Tuesday, December 10, 2002

Test questions were: Barbour's four-fold typology, the definitions of biblical literalism, natural theology, theology of nature, the Anthropic Principle, and Wu Li; a discussion of the "Eastern" mind and the ways in which it might be said to be more compatible with quantum mechanics, the Copenhagen interpretation, a brief explanation of either special or general relativity (which I couldn't quite resolve, at first, but finally remembered enough about what made special relativity special to tackle it), and finally, a synopsis of the two guest speakers we had come in during the quarter.

All in all, it was ok. I was not nearly as confident about the Taoism stuff, but I think I managed. A's would be nice.
I need to read this brief overview of process philosophy at some point in the future when I have some initiative. I think I've grabbed what I need for my upcoming final, though. It's just one question out of many, after all, and probably won't even be asked.

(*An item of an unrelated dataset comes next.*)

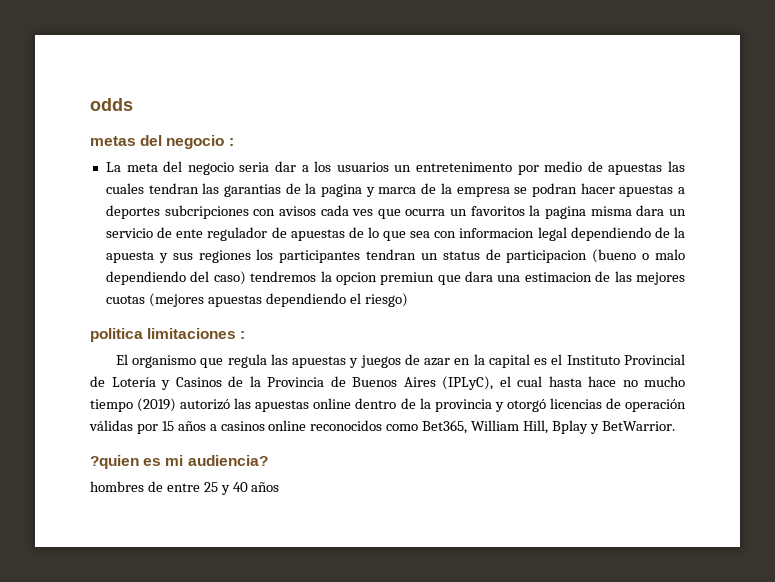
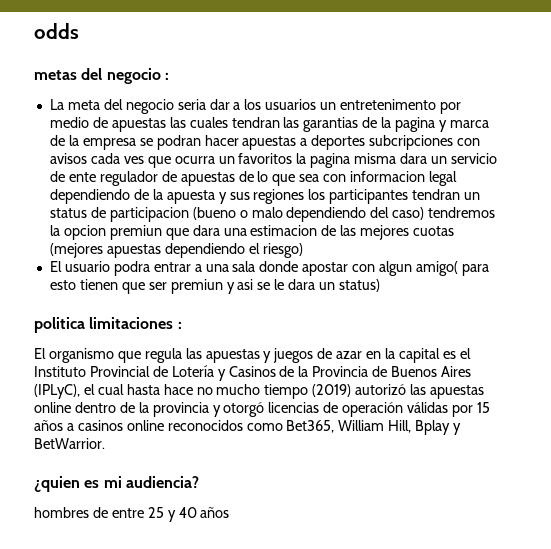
(408, 300) none -> [49,261,489,276] [49,279,381,294] // El usuario podra entrar a una sala donde apostar con algun amigo( para esto tienen que ser premiun y asi se le dara un status)
[90,455,139,469] ?quien -> [34,476,80,492] ¿quien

Possible test questions include (defining the natures of): scientific materialism, biblical literalism, the four-fold typology Ian Barbour uses to classify science/religion interactions, so-called "limit-questions" (In this context, those kinds of investigations that define the borders of a field of knowledge, I think.), natural theology, theology of nature, sociobiology, the Big Bang, the Anthropic Principle, process philosophy, God's self-limitation, "the Eastern mind," wave-particle duality, Schroedinger's cat, the special and general theories of relativity, Wu Li, Heisenberg's Uncertainty Principle, the Copenhagen interpretation of quantum mechanics, enlightenment (in the "Eastern sense"), Bell's theorem, and coherent superposition.

Goody.

In lighter news, all of my housemates are awake and doing odd things, like watching Dark City or playing Counter-Strike and conversing with odd disembodied female voices. I suppose not all of these are odd.

So what happened to the interesting links about current events?